_Work instruction:_
Look through the entries below and show every line containing the word "page".

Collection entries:
⁂

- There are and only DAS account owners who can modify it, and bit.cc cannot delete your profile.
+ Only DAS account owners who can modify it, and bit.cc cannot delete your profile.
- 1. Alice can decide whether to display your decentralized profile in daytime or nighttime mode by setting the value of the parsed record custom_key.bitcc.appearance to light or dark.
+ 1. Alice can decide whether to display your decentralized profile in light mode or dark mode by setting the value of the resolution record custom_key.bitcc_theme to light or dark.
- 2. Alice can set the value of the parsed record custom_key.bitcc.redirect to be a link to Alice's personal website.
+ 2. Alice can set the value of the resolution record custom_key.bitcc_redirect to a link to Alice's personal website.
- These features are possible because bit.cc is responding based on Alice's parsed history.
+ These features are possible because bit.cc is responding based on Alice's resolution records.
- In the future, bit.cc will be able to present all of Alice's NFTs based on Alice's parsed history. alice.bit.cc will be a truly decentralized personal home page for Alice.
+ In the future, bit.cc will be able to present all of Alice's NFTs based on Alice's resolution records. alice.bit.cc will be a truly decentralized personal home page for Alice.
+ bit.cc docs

⁂

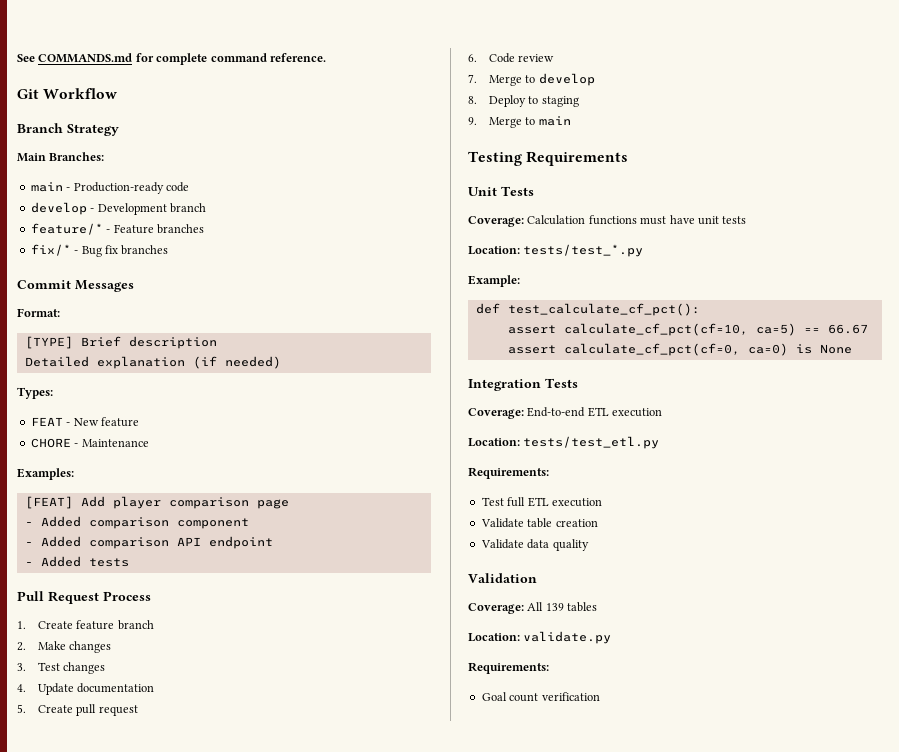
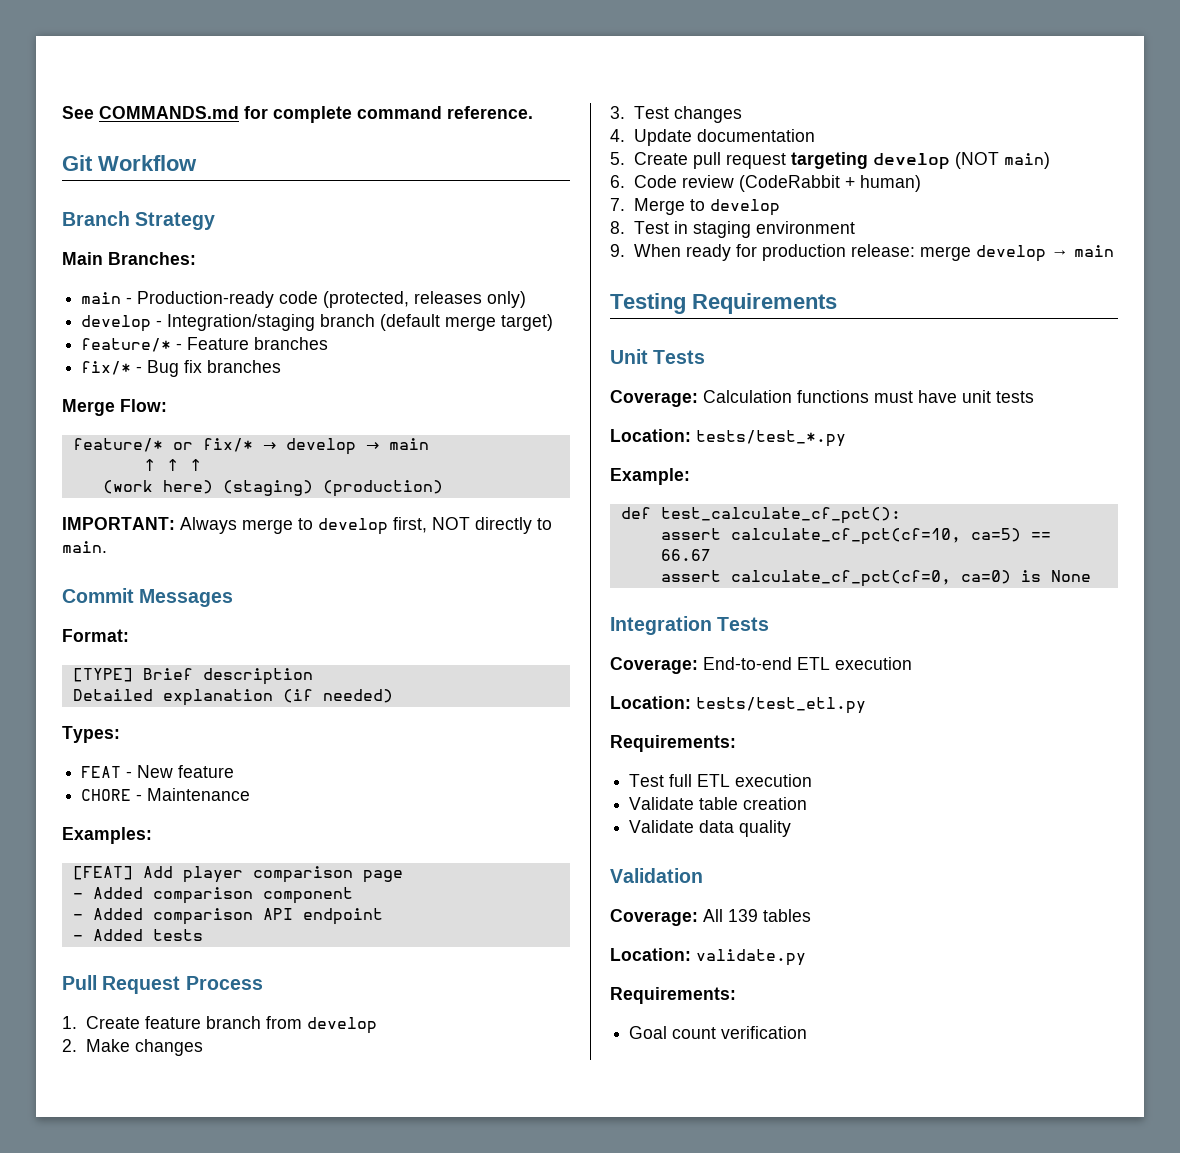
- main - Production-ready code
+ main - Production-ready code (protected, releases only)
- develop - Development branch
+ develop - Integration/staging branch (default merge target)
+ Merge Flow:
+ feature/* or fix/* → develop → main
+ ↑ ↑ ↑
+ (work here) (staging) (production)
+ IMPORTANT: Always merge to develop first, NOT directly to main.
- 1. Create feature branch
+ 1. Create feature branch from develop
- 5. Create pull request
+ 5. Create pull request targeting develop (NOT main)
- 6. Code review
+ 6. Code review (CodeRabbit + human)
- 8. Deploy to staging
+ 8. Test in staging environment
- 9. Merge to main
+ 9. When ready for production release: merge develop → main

⁂

_Problem solution:_
- In the future, bit.cc will be able to present all of Alice's NFTs based on Alice's parsed history. alice.bit.cc will be a truly decentralized personal home page for Alice.
+ In the future, bit.cc will be able to present all of Alice's NFTs based on Alice's resolution records. alice.bit.cc will be a truly decentralized personal home page for Alice.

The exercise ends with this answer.